After Verizon aligned its strategic interests with Yahoo’s, the first question Silliman asked was about “the effect on the reason [Verizon] was buying this asset in the first place,” he said.
“We bought Yahoo for user and user engagement,” he said Wednesday at the Wall Street Journal’s Cybersecurity Executive Forum in New York. “So when you have a breach on the user, how that company reacts is important.”
Silliman said he spent countless hours talking to C-suite level executives from both Verizon and Yahoo in the wake of the breach. During and after these calls, he focused on determining if the breach represented a materially adverse condition, one of two conditions (the other being fraudulent inducement) that could justify a change in negotiations. As of October 2017, the breaches had affected more than 3 billion accounts.

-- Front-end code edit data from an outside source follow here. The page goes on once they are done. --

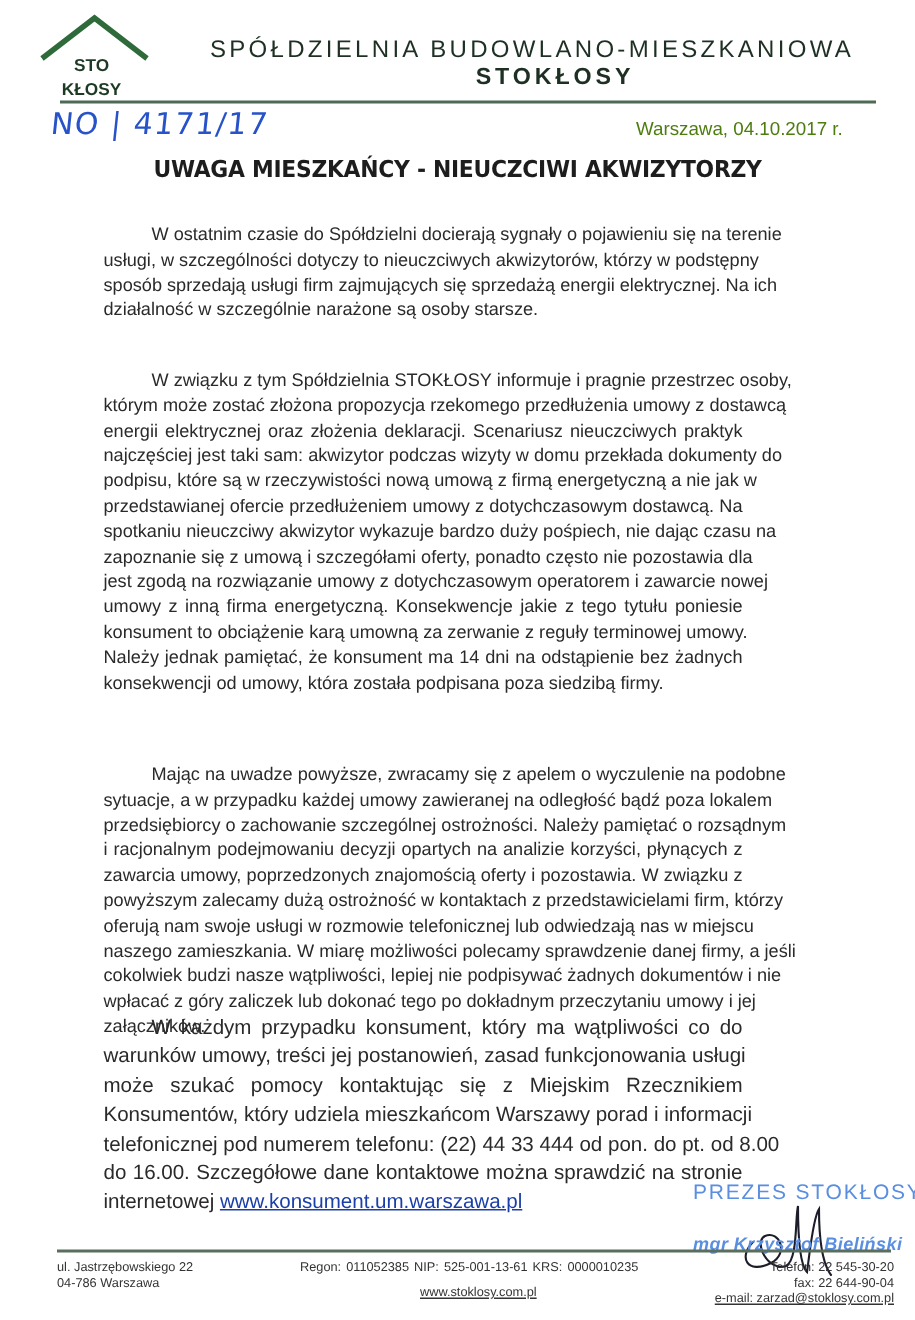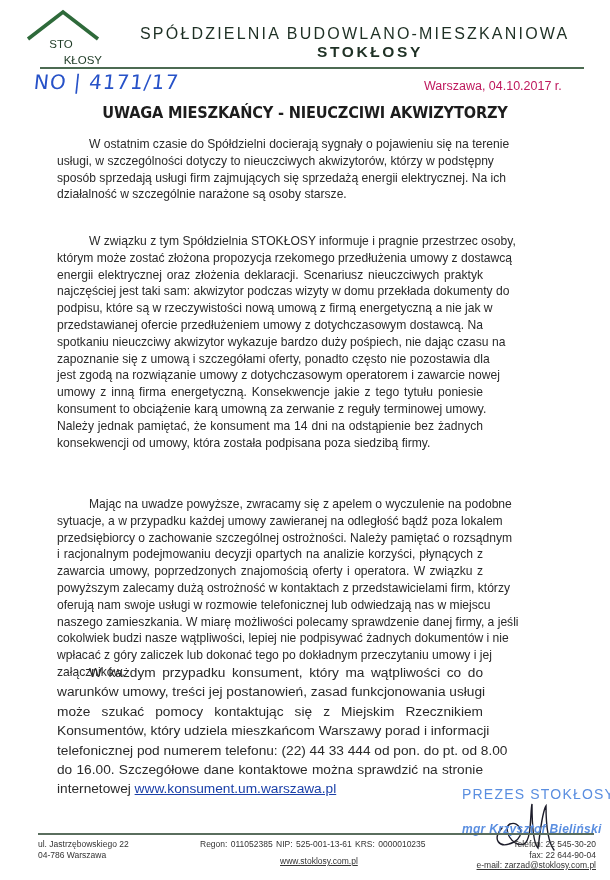--- a/index.html
+++ b/index.html
@@ -7,52 +7,52 @@
     width: 610px; height: 880px; background: #ffffff; position: relative; overflow: hidden;
     font-family: "Liberation Sans", sans-serif; color: #222222;
   }
   .abs { position: absolute; }
 
   
   .logo { left: 22px; top: 6px; width: 82px; height: 62px; }
   .logo svg { position: absolute; left: 0; top: 0; }
   .logo-text {
     position: absolute; left: 0; width: 82px; text-align: center;
-    font-family: "Liberation Sans", sans-serif; font-weight: normal; font-size: 11.5px; color: #1d3a24;
+    font-family: "Liberation Sans", sans-serif; font-weight: bold; font-size: 11.5px; color: #1d3a24;
     line-height: 13px;
   }
   .logo-l1 { top: 32px; left: -2px; }
-  .logo-l2 { top: 48px; left: -2px; text-align: right; }
+  .logo-l2 { top: 48px; left: -2px; }
 
   .org-line1 {
     left: 140px; top: 25px; width: 460px; font-size: 16px; letter-spacing: 2.2px;
     color: #1e3024; white-space: nowrap;
   }
   .org-line2 {
     left: 140px; top: 43px; width: 460px; text-align: center; font-size: 15.5px; font-weight: bold;
     letter-spacing: 2.6px; color: #1e3024;
   }
 
   .rule-top { left: 40px; top: 67px; width: 544px; height: 2px; background: #4c6b52; }
 
   .doc-no {
     left: 34px; top: 70px; font-family: "DejaVu Sans", sans-serif; font-size: 20px; color: #2752c8;
     letter-spacing: 1px; transform: skewX(-6deg); white-space: nowrap;
   }
-  .date { left: 424px; top: 79px; font-size: 12.5px; color: #be185d; white-space: nowrap; }
+  .date { left: 424px; top: 79px; font-size: 12.5px; color: #4d7c0f; white-space: nowrap; }
 
   .title {
     left: 0; top: 104px; width: 610px; text-align: center; font-family: "DejaVu Sans", sans-serif;
     font-size: 15.5px; font-weight: bold; letter-spacing: -0.2px; color: #1d1d1d;
     transform: scaleX(0.94);
   }
 
   .para {
     position: absolute; left: 57px; width: 426px; font-size: 12.1px; line-height: 16.8px;
-    text-align: justify; color: #2a2a2a; margin: 0;
+    text-align: justify; color: #2a2a2a; margin: 12px;
   }
   .para .line { display: block; text-align: justify; text-align-last: justify; height: 16.8px; white-space: nowrap; }
   .para .line.last { text-align-last: left; }
   .para .line.indent { padding-left: 32px; }
 
   .p1 { top: 136px; }
   .p2 { top: 233px; }
   .p3 { top: 496px; }
   .p4 { top: 663px; font-size: 13.7px; line-height: 19.4px; }
   .p4 .line { height: 19.4px; }
@@ -121,21 +121,21 @@
   <span class="line">konsument to obciążenie karą umowną za zerwanie z reguły terminowej umowy.</span>
   <span class="line">Należy jednak pamiętać, że konsument ma 14 dni na odstąpienie bez żadnych</span>
   <span class="line last">konsekwencji od umowy, która została podpisana poza siedzibą firmy.</span>
 </div>
 
 <div class="para p3">
   <span class="line indent">Mając na uwadze powyższe, zwracamy się z apelem o wyczulenie na podobne</span>
   <span class="line">sytuacje, a w przypadku każdej umowy zawieranej na odległość bądź poza lokalem</span>
   <span class="line">przedsiębiorcy o zachowanie szczególnej ostrożności. Należy pamiętać o rozsądnym</span>
   <span class="line">i racjonalnym podejmowaniu decyzji opartych na analizie korzyści, płynących z</span>
-  <span class="line">zawarcia umowy, poprzedzonych  znajomością oferty i operatora. W związku z</span>
+  <span class="line">zawarcia umowy, poprzedzonych  znajomością oferty i pozostawia. W związku z</span>
   <span class="line">powyższym zalecamy dużą ostrożność w kontaktach z przedstawicielami firm, którzy</span>
   <span class="line">oferują nam swoje usługi w rozmowie telefonicznej lub odwiedzają nas w miejscu</span>
   <span class="line">naszego zamieszkania. W miarę możliwości polecamy sprawdzenie danej firmy, a jeśli</span>
   <span class="line">cokolwiek budzi nasze wątpliwości, lepiej nie podpisywać żadnych dokumentów i nie</span>
   <span class="line">wpłacać z góry zaliczek lub dokonać tego po dokładnym przeczytaniu umowy i jej</span>
   <span class="line last">załączników.</span>
 </div>
 
 <div class="para p4">
   <span class="line indent">W każdym przypadku konsument, który ma wątpliwości co do</span>

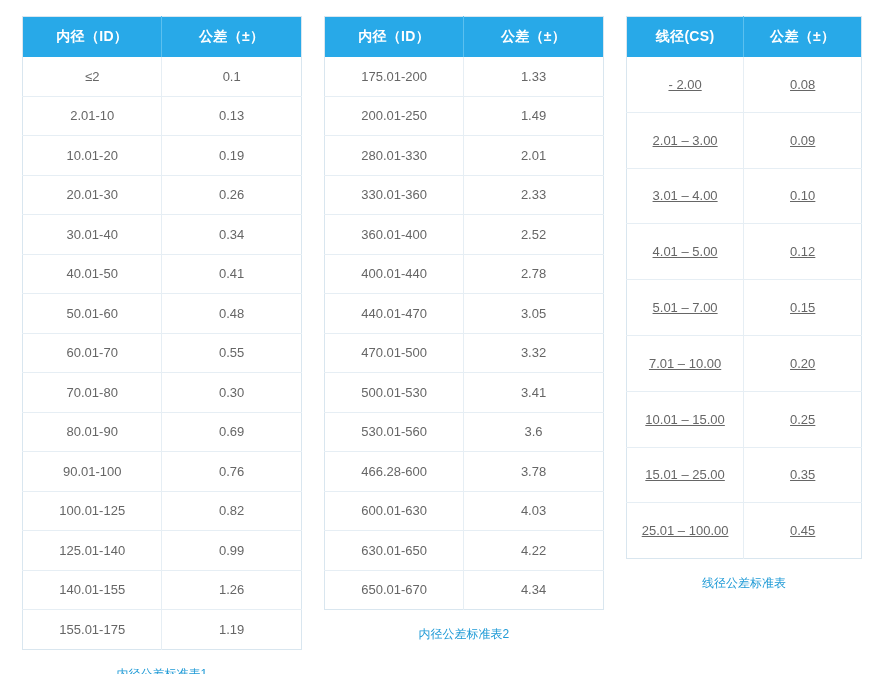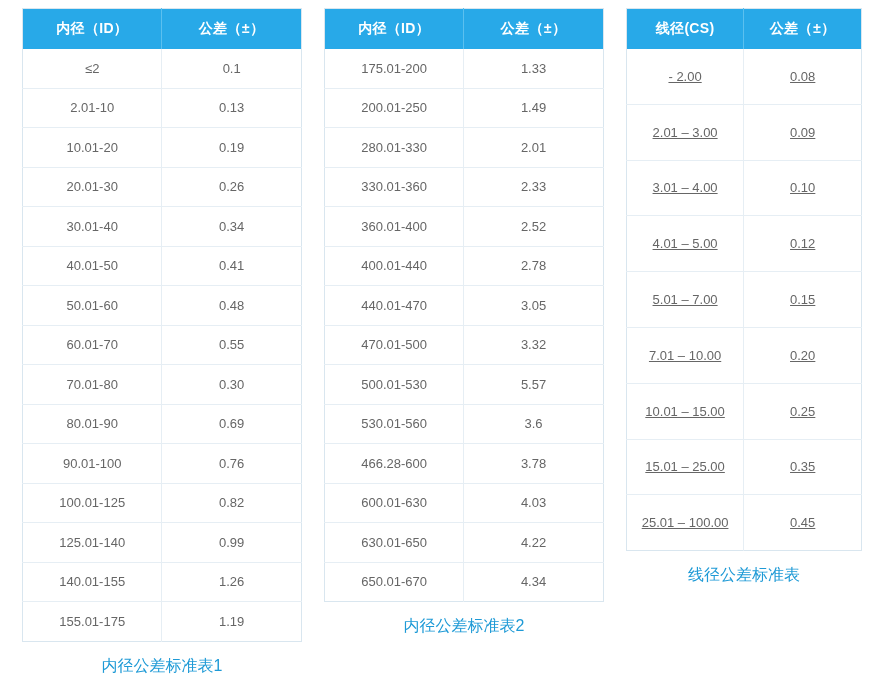--- a/index.html
+++ b/index.html
@@ -12,21 +12,21 @@
     height: 674px;
     font-family: "Liberation Sans", "DejaVu Sans", sans-serif;
     color: #555555;
     -webkit-font-smoothing: antialiased;
   }
   .page {
     position: relative;
     width: 870px;
     height: 674px;
     box-sizing: border-box;
-    padding: 8px 8px 0 8px;
+    padding: 16px 8px 0 8px;
     display: flex;
     gap: 0;
   }
   .table-block {
     box-sizing: border-box;
     display: flex;
     flex-direction: column;
   }
   .block-1 { width: 282px; margin-left: 14px; }
   .block-2 { width: 282px; margin-left: 22px; }
@@ -44,21 +44,20 @@
     color: #ffffff;
     font-size: 14px;
     font-weight: bold;
     height: 38px;
     text-align: center;
     border: none;
     letter-spacing: 0.3px;
   }
   thead th.right-head {
     border-left: 1px solid #5bc0ef;
-    font-family: Liberation Mono, monospace;
   }
   tbody td {
     font-size: 13px;
     text-align: center;
     color: #666666;
     border-bottom: 1px solid #e6eef4;
     border-right: 1px solid #e6eef4;
     background: #ffffff;
     padding: 0 4px;
   }
@@ -68,21 +67,21 @@
   tbody tr:last-child td {
     border-bottom: none;
   }
   .t-a tbody td { height: 38.5px; }
   .t-b tbody td { height: 38.5px; }
   .t-c tbody td { height: 54.8px; text-decoration: underline; }
 
   .caption {
     text-align: center;
     color: #1e9ad6;
-    font-size: 16px;
+    font-size: 12px;
     margin-top: 16px;
     line-height: 16px;
   }
 </style>
 </head>
 <body>
 
 <div class="page">
 
   <div class="table-block block-1">
@@ -195,21 +194,21 @@
         <tr>
             <td>440.01-470</td>
             <td>3.05</td>
           </tr>
         <tr>
             <td>470.01-500</td>
             <td>3.32</td>
           </tr>
         <tr>
             <td>500.01-530</td>
-            <td>5.57</td>
+            <td>3.41</td>
           </tr>
         <tr>
             <td>530.01-560</td>
             <td>3.6</td>
           </tr>
         <tr>
             <td>466.28-600</td>
             <td>3.78</td>
           </tr>
         <tr>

As Yahoo’s cybersecurity, legal and business teams focused their attention on an operational response, Verizon took time to assess the deal’s new risks and rewards, Silliman said.
And as the breach became public knowledge, Verizon was inundated with recommendations and presumptions that it would lower its price offering for Yahoo in order to cover liability costs. Eventually, $350 million was knocked off the acquisition price.
However, Silliman said that $350 million figure was erroneously analyzed by the press.
“Numbers thrown around have various uses,” he said, noting that his team instead focused on the possible implications of changing the purchase agreement, including any impact on the acquired Yahoo employee base, concerns from the investor base, and both short and long-term consequences from Verizon’s public response.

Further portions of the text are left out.